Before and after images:
# # # # #

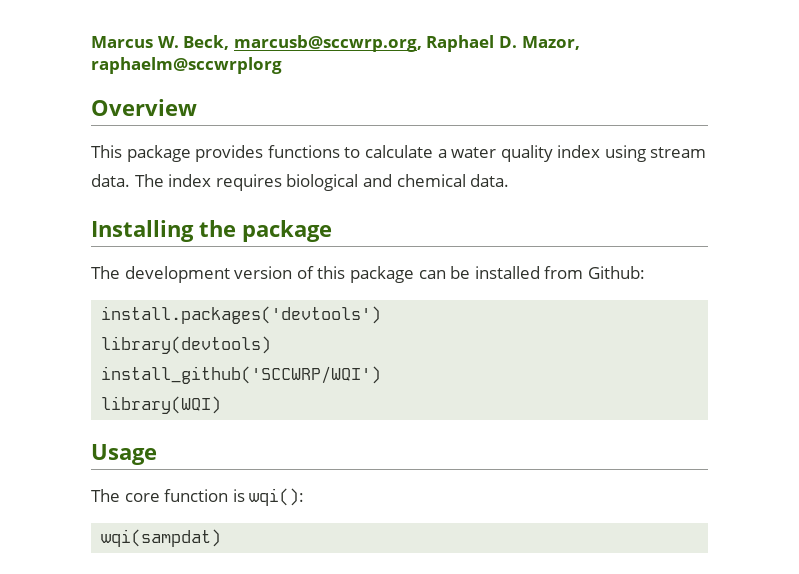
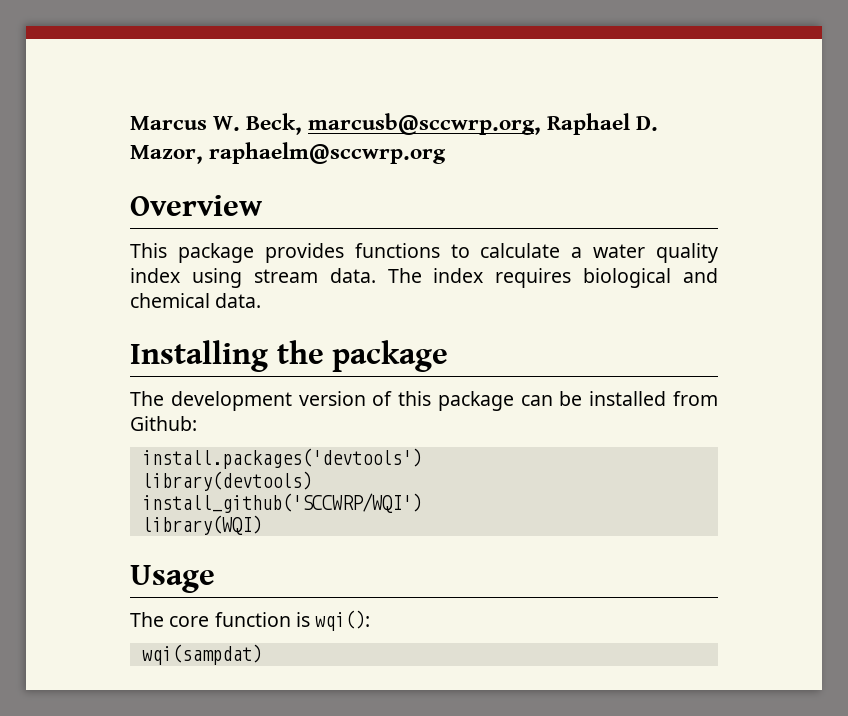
[91,57,282,74] raphaelm@sccwrplorg -> [209,142,447,164] raphaelm@sccwrp.org

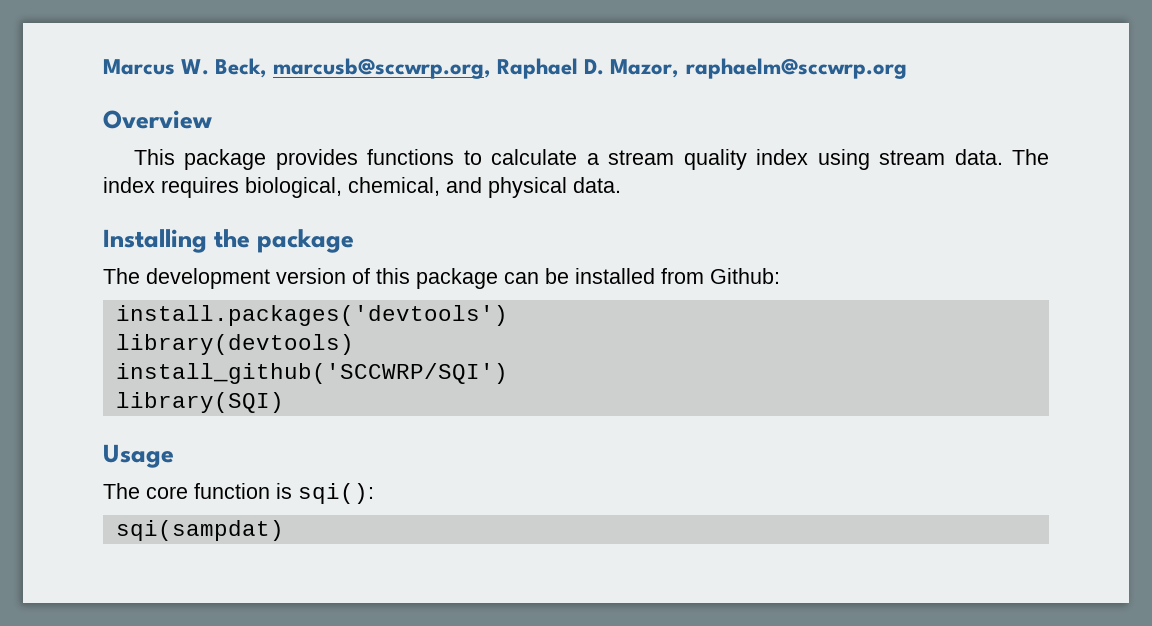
[593,244,646,258] water -> [608,150,675,165] stream
[583,268,718,288] [130,293,210,308] biological and chemical -> [245,177,567,198] biological, chemical, and physical
[141,493,422,513] [141,515,262,535] install_github('SCCWRP/WQI') // library(WQI) -> [115,363,508,384] [115,392,284,413] install_github('SCCWRP/SQI') // library(SQI)
[315,610,371,631] [141,644,262,665] wqi(): // wqi(sampdat) -> [298,483,374,504] [115,520,284,541] sqi(): // sqi(sampdat)

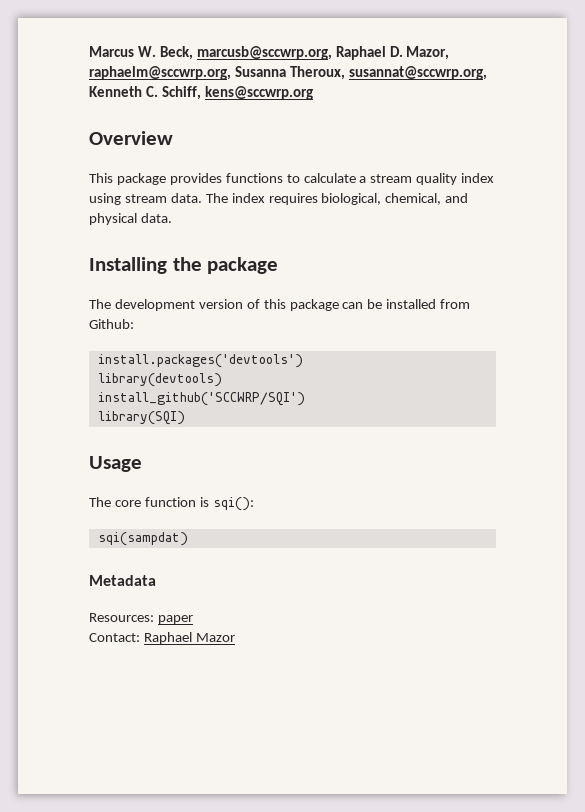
[685,58,907,79] raphaelm@sccwrp.org -> [89,66,487,80] [89,86,313,100] raphaelm@sccwrp.org, Susanna Theroux, susannat@sccwrp.org, Kenneth C. Schiff, kens@sccwrp.org
(284, 530) none -> [89,575,156,586] [89,613,193,624] [89,632,235,644] // Metadata // Resources: paper // Contact: Raphael Mazor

# # # # #

▶ Task directions: Out of the records above, pull each line containing the word "raphaelm".

▶ Output for this exercise:
[91,57,282,74] raphaelm@sccwrplorg -> [209,142,447,164] raphaelm@sccwrp.org
[685,58,907,79] raphaelm@sccwrp.org -> [89,66,487,80] [89,86,313,100] raphaelm@sccwrp.org, Susanna Theroux, susannat@sccwrp.org, Kenneth C. Schiff, kens@sccwrp.org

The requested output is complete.